Leanne chega da convenção um pouco depois na mesma noite, e Luke a convida a se juntar aos dois enquanto consomem algumas latinhas de cerveja. A atriz agradece mas se recusa, e o rapaz faz um comentário impróprio sobre ter escutado que Leanne era chegada em álcool. Clare não aprova a gracinha do colega, e deseja uma boa noite à atriz. A dupla inicia mais uma sessão para capturar EVP, e ao visitar o salão do piano, Luke sente o gostinho do próprio remédio quando é a amiga quem lhe prega uma peça, surgindo sob um lençol e o assustando por um brevíssimo momento!Levemente "altos" após as latinhas, os dois espairecem um pouco sobre as almofadas do lobby, quando Clare esboça um desenho de Madeline O'Malley e lhe pergunta se ele a acha mais bonita. O momento nos revela que Luke nutre pela colega um sentimento muito bonito que a garota parece não notar. Ele fala sobre o quanto a acha bela e especial. O rosto de Clare se ilumina ao ter uma ousada ideia: visitar o porão proibido do Yankee Pedlar Inn.

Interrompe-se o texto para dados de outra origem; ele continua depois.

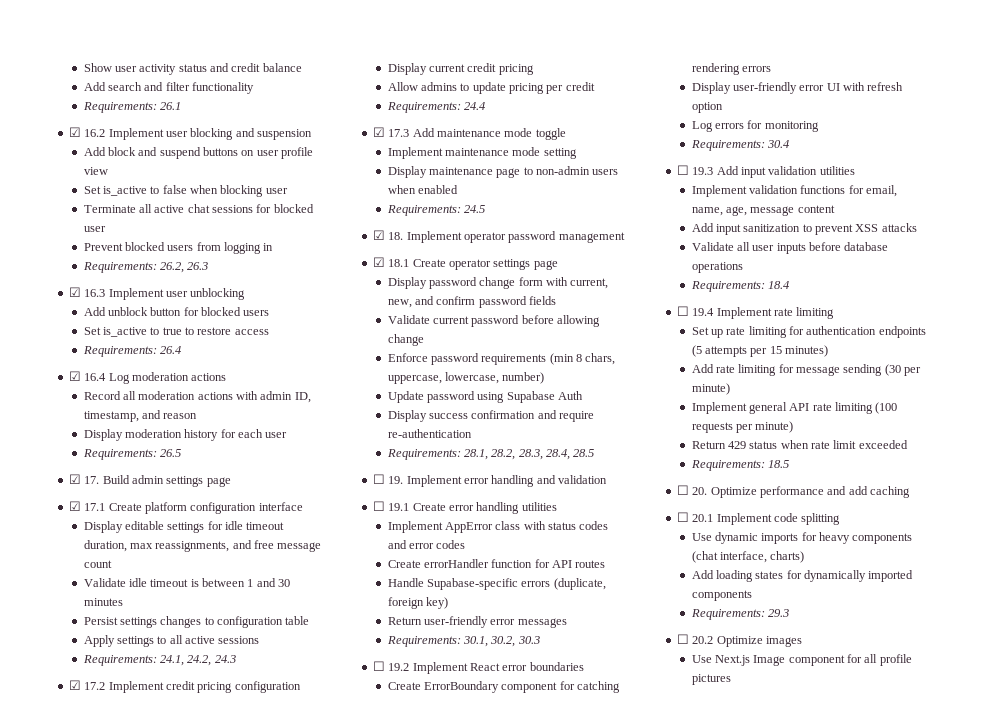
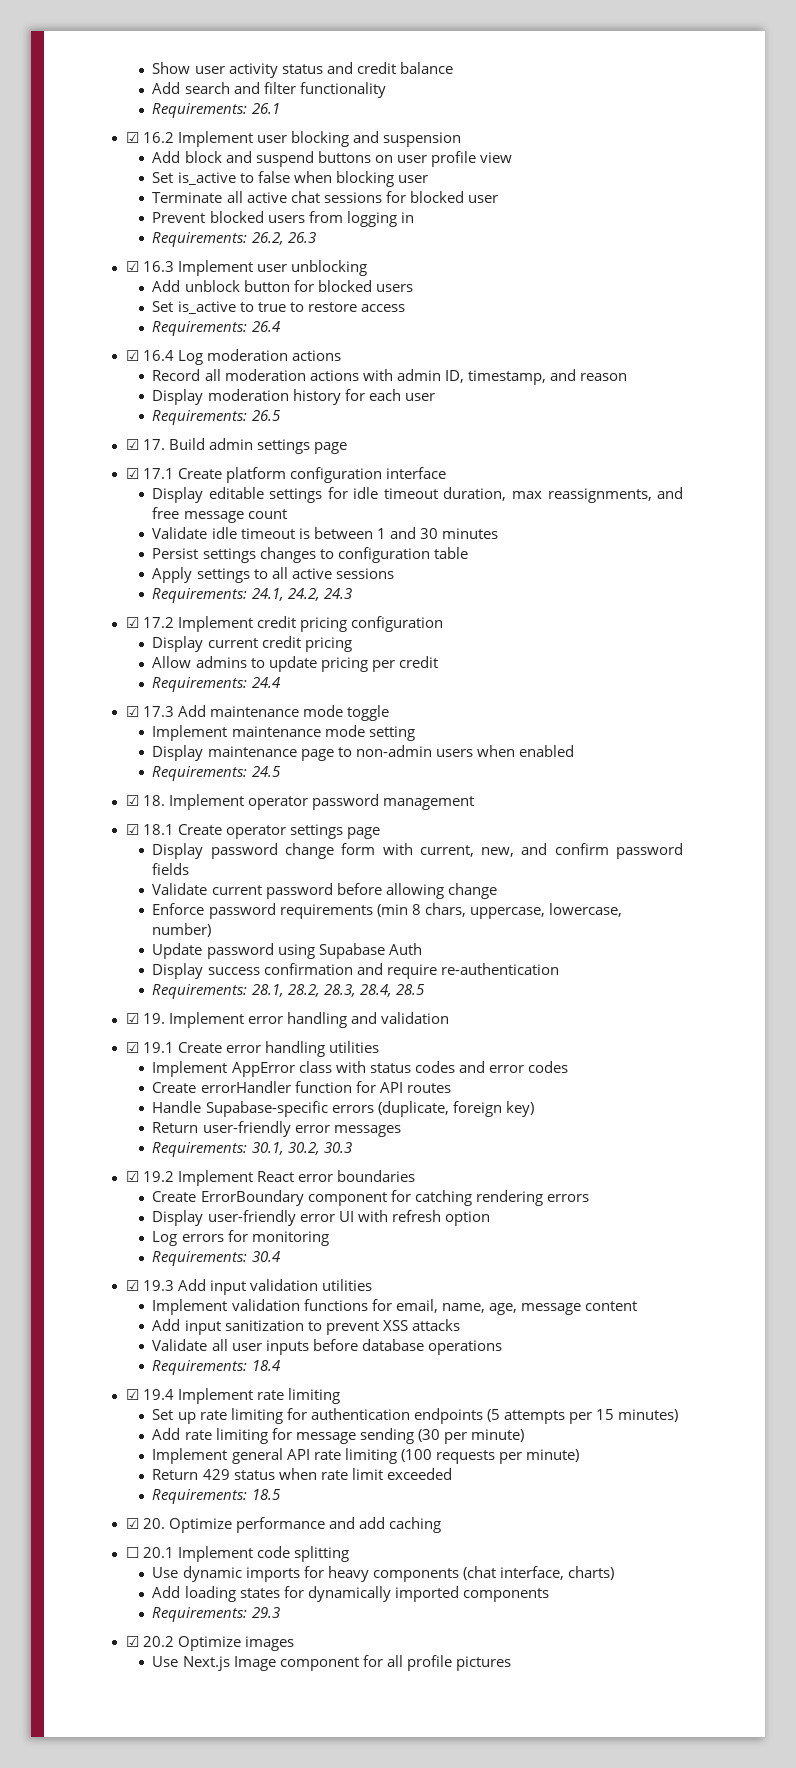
- ☐ 19. Implement error handling and validation
+ ☑ 19. Implement error handling and validation
- ☐ 19.1 Create error handling utilities
+ ☑ 19.1 Create error handling utilities
- ☐ 19.2 Implement React error boundaries
+ ☑ 19.2 Implement React error boundaries
- ☐ 19.3 Add input validation utilities
+ ☑ 19.3 Add input validation utilities
- ☐ 19.4 Implement rate limiting
+ ☑ 19.4 Implement rate limiting
- ☐ 20. Optimize performance and add caching
+ ☑ 20. Optimize performance and add caching
- ☐ 20.2 Optimize images
+ ☑ 20.2 Optimize images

Uma vez no porão, a dupla visita o quarto onde o corpo da noiva teria sido escondido. Sentados no chão, Clare & Luke procuram contatá-la. A ampulheta do microfone oscila, indicando um rumor muito distante. Clare pergunta por que seu espírito não consegue descansar em paz. Agora em que estão à beira de um genuíno encontro com Madeline O'Malley, Luke se descontrola e sai correndo, Clare no seu encalço. Ela pergunta qual é o problema, mas Luke está decidido a partir. Convicto de que não quer mexer com forças que não compreende, o rapaz pega as coisas e antes de deixar o Yankee Pedlar Inn, abre o jogo e revela que jamais viu o fantasma de Madeline. Só costumava contar histórias da noiva porque sabia que a colega apreciava, e apenas queria agradá-la. Agora quando tudo leva a crer que o espírito da mulher morta realmente habita o porão, percebe que já levou o interesse pelo sobrenatural longe demais.

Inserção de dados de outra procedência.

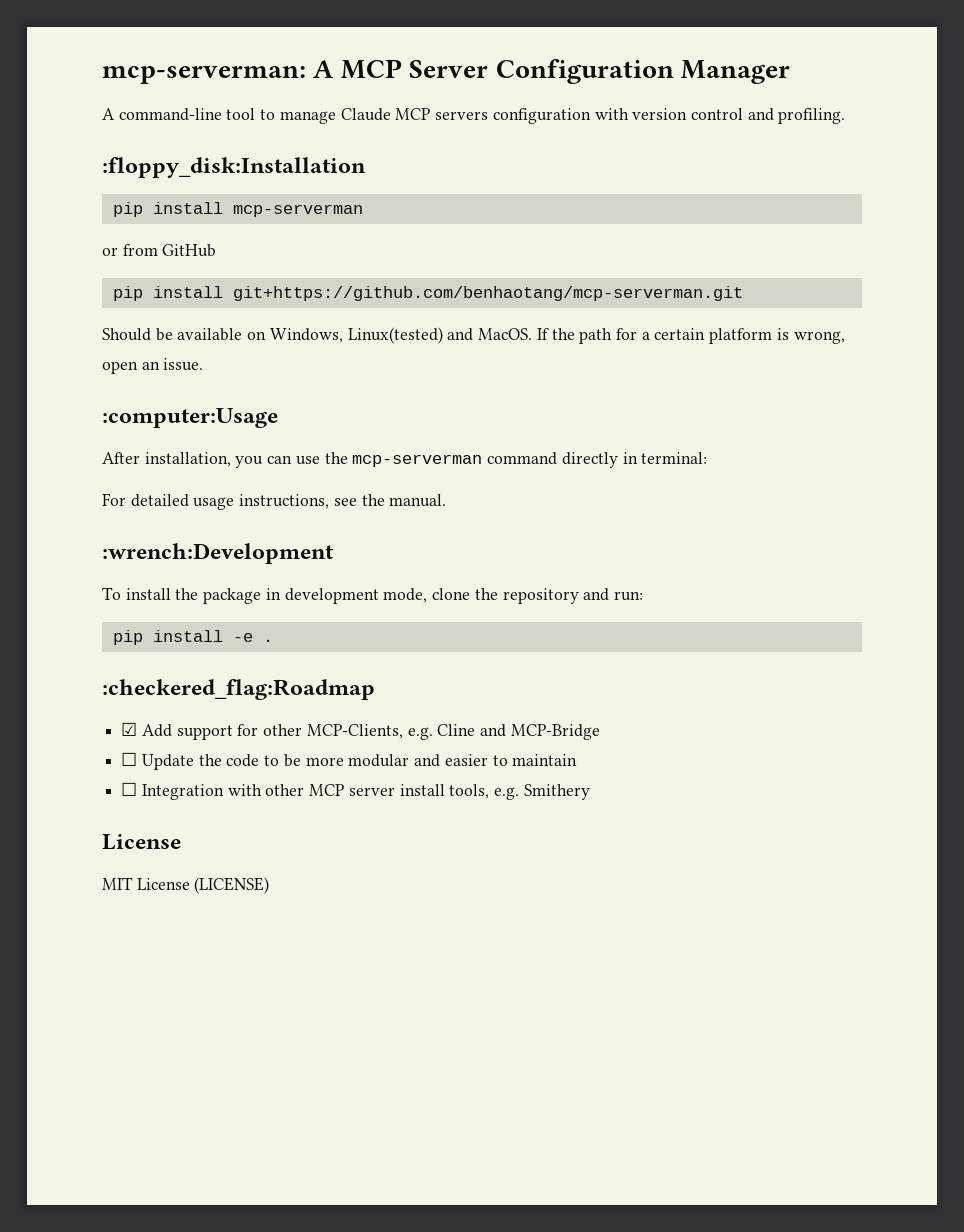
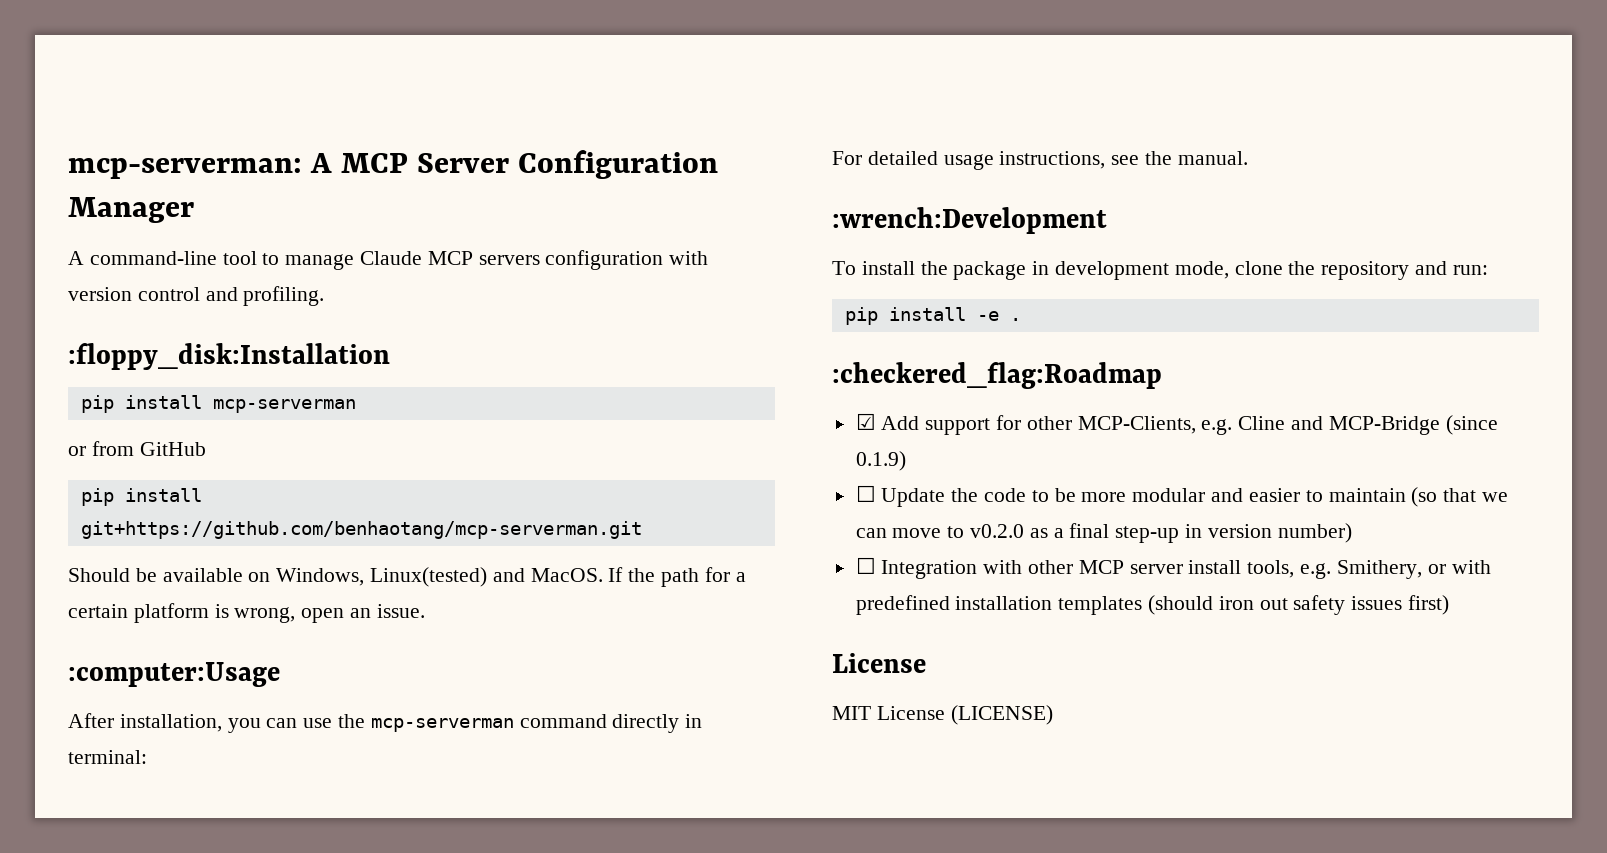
- ☑ Add support for other MCP-Clients, e.g. Cline and MCP-Bridge
+ ☑ Add support for other MCP-Clients, e.g. Cline and MCP-Bridge (since 0.1.9)
- ☐ Update the code to be more modular and easier to maintain
+ ☐ Update the code to be more modular and easier to maintain (so that we can move to v0.2.0 as a final step-up in version number)
- ☐ Integration with other MCP server install tools, e.g. Smithery
+ ☐ Integration with other MCP server install tools, e.g. Smithery, or with predefined installation templates (should iron out safety issues first)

Agora que Luke se foi, Clare recorre à única pessoa capaz de ajudá-la. Leanne pede à jovem que a leve ao local onde sentiu a presença. Uma visita basta para que a sensitiva tome ciência do risco que ambas estão correndo no Yankee Pedlar Inn. Ao encontrar apressadamente a menina no corredor, ordena que arrume suas coisas para deixarem o lugar. Enquanto arruma a mochila, Clare se lembra do idoso no quarto 353, e grita para a sensitiva que a aguarde no saguão, pois também precisa avisá-lo. Ela bate à porta, e como ninguém responde, resolve entrar. Clare não o vê de imediato, mas segue explicando a gravidade da situação, até encontrá-lo morto, com pulsos cortados, dentro da banheira. A crise de asma volta com toda força. Em pânico, ainda enxerga o fantasma de Madeline O'Malley enforcado em meio ao breu, antes de descer as escadas.

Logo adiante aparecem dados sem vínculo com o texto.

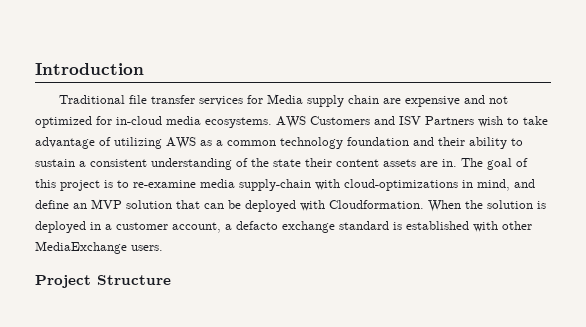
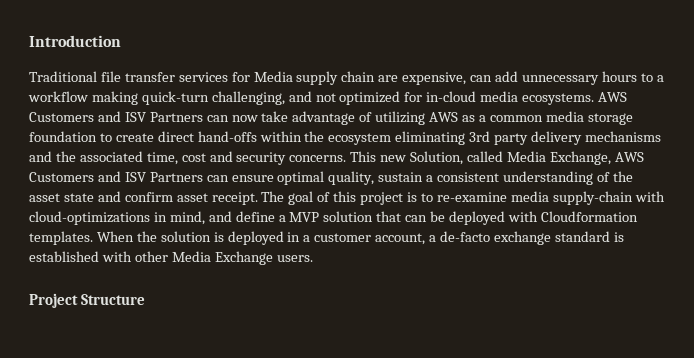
- Traditional file transfer services for Media supply chain are expensive and not optimized for in-cloud media ecosystems.
+ Traditional file transfer services for Media supply chain are expensive, can add unnecessary hours to a workflow making quick-turn challenging, and not optimized for in-cloud media ecosystems.
- AWS Customers and ISV Partners wish to take advantage of utilizing AWS as a common technology foundation and their ability to sustain a consistent understanding of the state their content assets are in.
+ AWS Customers and ISV Partners can now take advantage of utilizing AWS as a common media storage foundation to create direct hand-offs within the ecosystem eliminating 3rd party delivery mechanisms and the associated time, cost and security concerns. This new Solution, called Media Exchange, AWS Customers and ISV Partners can ensure optimal quality, sustain a consistent understanding of the asset state and confirm asset receipt.
- The goal of this project is to re-examine media supply-chain with cloud-optimizations in mind, and define an MVP solution that can be deployed with Cloudformation.
+ The goal of this project is to re-examine media supply-chain with cloud-optimizations in mind, and define a MVP solution that can be deployed with Cloudformation templates.
- When the solution is deployed in a customer account, a defacto exchange standard is established with other MediaExchange users.
+ When the solution is deployed in a customer account, a de-facto exchange standard is established with other Media Exchange users.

Ela encontra Luke no saguão, e, histérica, atropela-se ao tentar contar sobre o fantasma de Madeline e o homem morto dentro do quarto. Luke voltou até ali para pedir desculpas por tê-la deixado tão subitamente. Ele pede que o espere, pois subirá para chamar Leanne, para que possam ligar para a polícia e deixar juntos o hotel. Ao deixar a vulnerável colega sozinha, o rapaz comete um grave erro. Ao escutar a uma voz gutural chamando-a pelo nome, Clare vai investigar, sendo atraída a uma das escadas de acesso ao enorme porão. Tomado pela escuridão, procura enxergar algum sinal de vida dentro do espaço com a lanterna, do topo da escada. Ao se virar, dá com o velho morto, de pé às suas costas. O susto a lança escada abaixo, e Clare se machuca na queda. Tomada pelo pavor, não consegue raciocinar direito, e se perde no emaranhado de corredores poeirentos e apertados do porão. Ela ainda vê o espírito do velho lhe abrindo os braços, ao fim do corredor, o que a lança ainda mais a fundo naquele labirinto. Eventualmente, Clare encontra a escada que leva a uma saída, todavia é a vez do fantasma de Madeline O'Malley surgir da escuridão. Pela primeira vez, a garota guarda uma imagem clara da tétrica aparição, uma figura triste e solitária, sob véu e grinalda, olhos muito escuros e grandes, lábios tomados por algo semelhante a um forte batom preto. Clare luta para subir os degraus, mas depara-se com a porta trancada. A crise de asma a apanha com toda a força, seu coração não resiste e ela sucumbe. Ao final, a jovem acabou se tornando a hóspede definitiva do Yankeee Pedlar Inn.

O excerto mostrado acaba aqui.